Generative data augmentation for metamorphic rock thin-section classification based on one-step diffusion model
摘要
Automated classification of metamorphic rocks is crucial for geological surveys yet faces dual challenges: the scarcity of labeled thin-section samples and high intraclass heterogeneity caused by complex mineral assemblages. Traditional methods, such as transfer learning, often fail to generalize effectively as they struggle to capture the fine-grained, high-frequency petrographic textures inherent in metamorphic rocks. To address these limitations, this study repositions the task from direct identification to a Generative Data Augmentation strategy. We introduce a novel one-step diffusion model in latent space guided by energy distribution (ODLE).
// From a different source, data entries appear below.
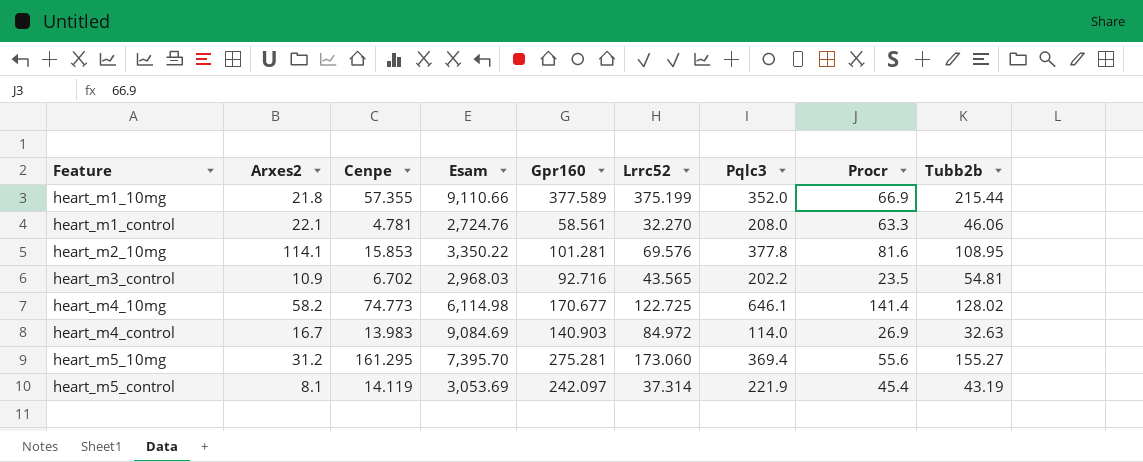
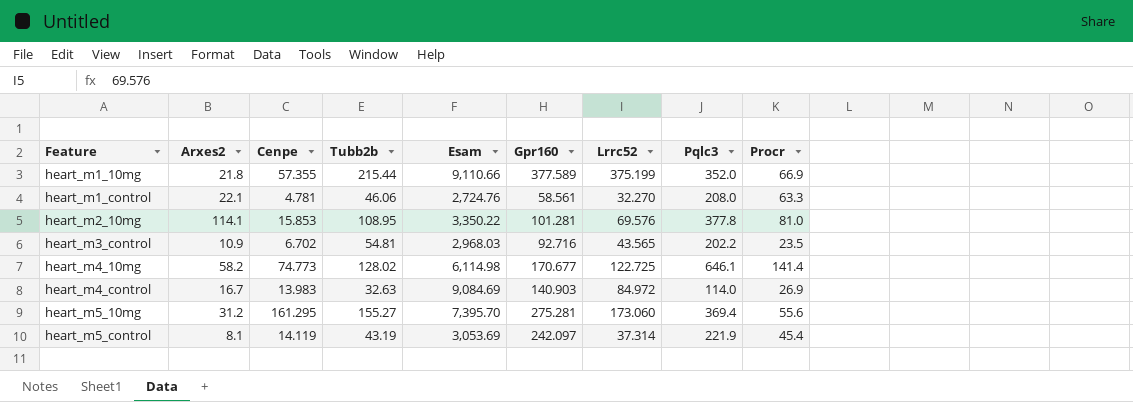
column Tubb2b | position: 9 -> 4
heart_m2_10mg | Procr: 81.6 -> 81.0

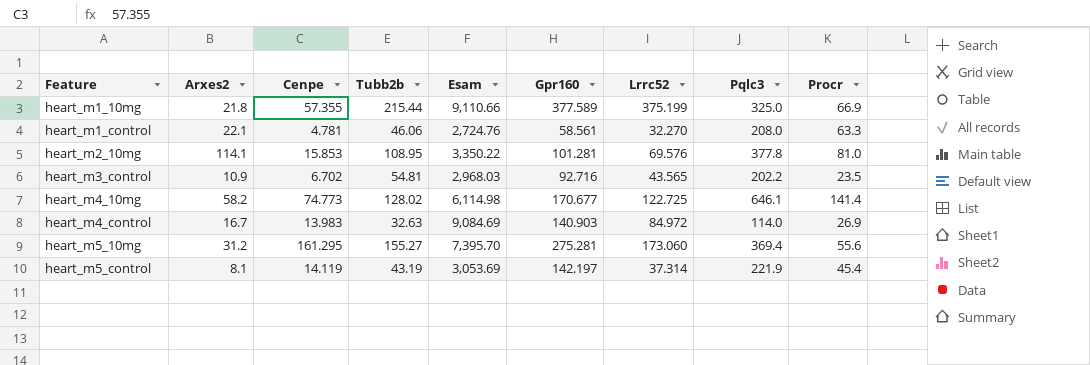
heart_m1_10mg | Pqlc3: 352.0 -> 325.0
heart_m5_control | Gpr160: 242.097 -> 142.197

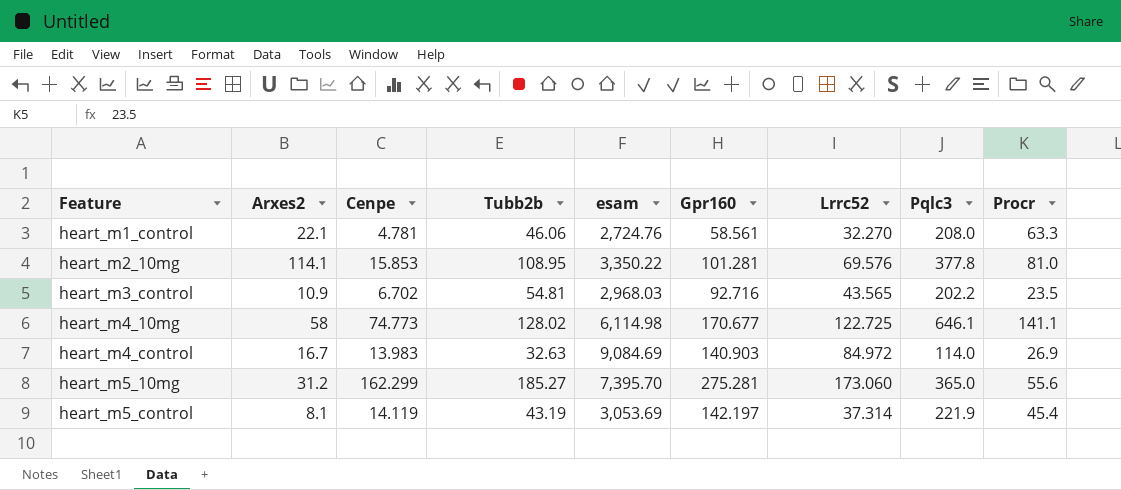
column name: Esam -> esam
row heart_m1_10mg: 21.8 | 57.355 | 215.44 | 9,110.66 | 377.589 | 375.199 | 325.0 | 66.9 -> none
heart_m4_10mg | Arxes2: 58.2 -> 58
heart_m4_10mg | Procr: 141.4 -> 141.1
heart_m5_10mg | Cenpe: 161.295 -> 162.299
heart_m5_10mg | Tubb2b: 155.27 -> 185.27
heart_m5_10mg | Pqlc3: 369.4 -> 365.0

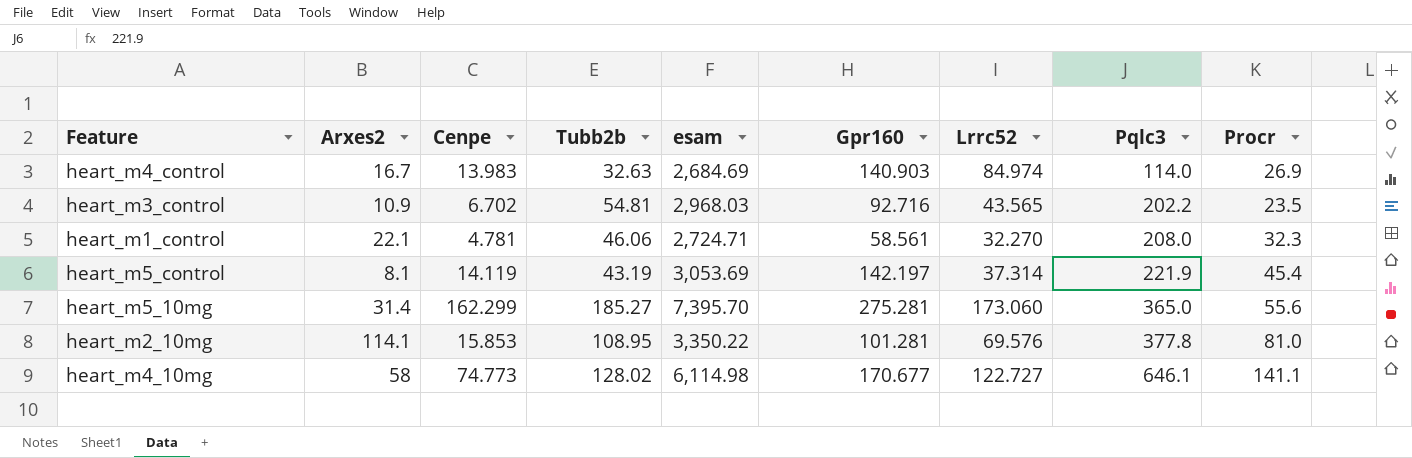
row order: Feature ascending -> Pqlc3 ascending
heart_m4_control | esam: 9,084.69 -> 2,684.69
heart_m4_control | Lrrc52: 84.972 -> 84.974
heart_m1_control | esam: 2,724.76 -> 2,724.71
heart_m1_control | Procr: 63.3 -> 32.3
heart_m5_10mg | Arxes2: 31.2 -> 31.4
heart_m4_10mg | Lrrc52: 122.725 -> 122.727

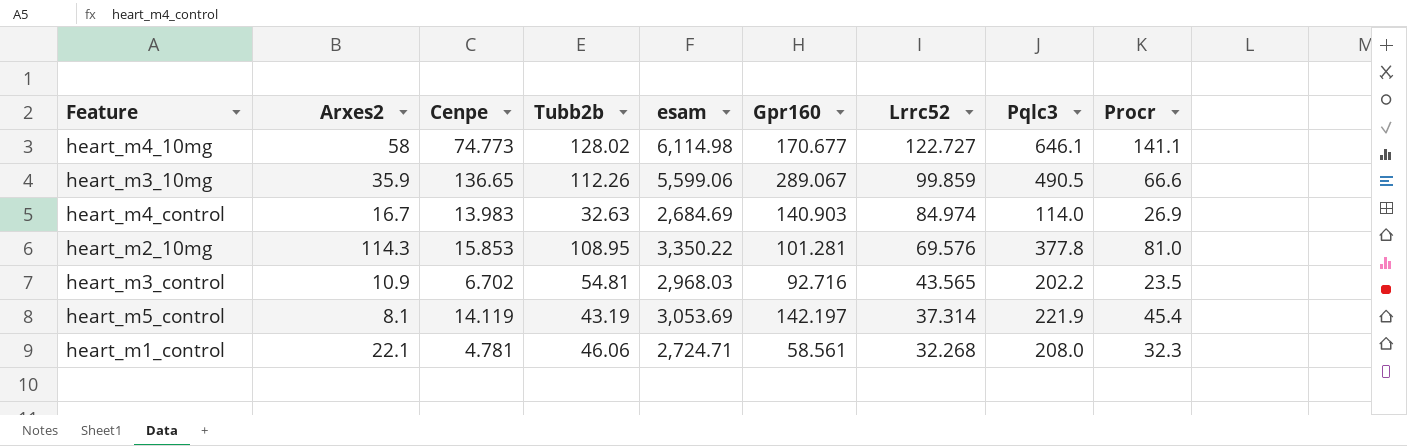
row order: Pqlc3 ascending -> Lrrc52 descending
row heart_m5_10mg: 31.4 | 162.299 | 185.27 | 7,395.70 | 275.281 | 173.060 | 365.0 | 55.6 -> none
row heart_m3_10mg: none -> 35.9 | 136.65 | 112.26 | 5,599.06 | 289.067 | 99.859 | 490.5 | 66.6
heart_m2_10mg | Arxes2: 114.1 -> 114.3
heart_m1_control | Lrrc52: 32.270 -> 32.268

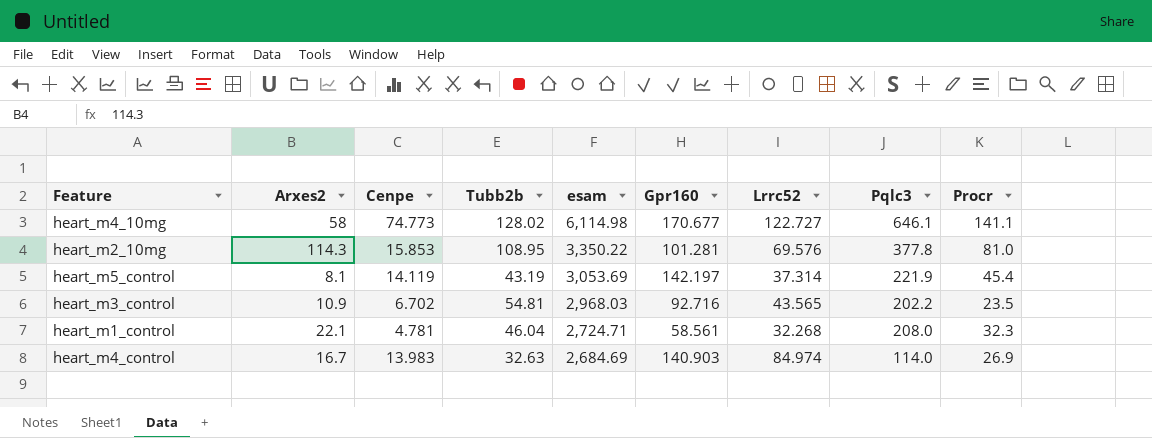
row order: Lrrc52 descending -> esam descending
row heart_m3_10mg: 35.9 | 136.65 | 112.26 | 5,599.06 | 289.067 | 99.859 | 490.5 | 66.6 -> none
heart_m1_control | Tubb2b: 46.06 -> 46.04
Unlike traditional GANs, ODLE incorporates an energy-guided mechanism to ensure that synthesized images preserve geologically meaningful features, such as mineral boundaries and structural relationships. Using a Variational Autoencoder (VAE), rock thin-section images are compressed into a latent space and reconstructed via diffusion. This process creates a diverse, realistic dataset that fills gaps in the original distribution. Our model leverages a pre-trained diffusion noise prediction model to generate high-quality images efficiently, overcoming data scarcity challenges. Experimental results demonstrate that this approach significantly improves downstream lithological classification accuracy and generates high-fidelity synthetic samples with potential applications in petrographic education and automated texture analysis.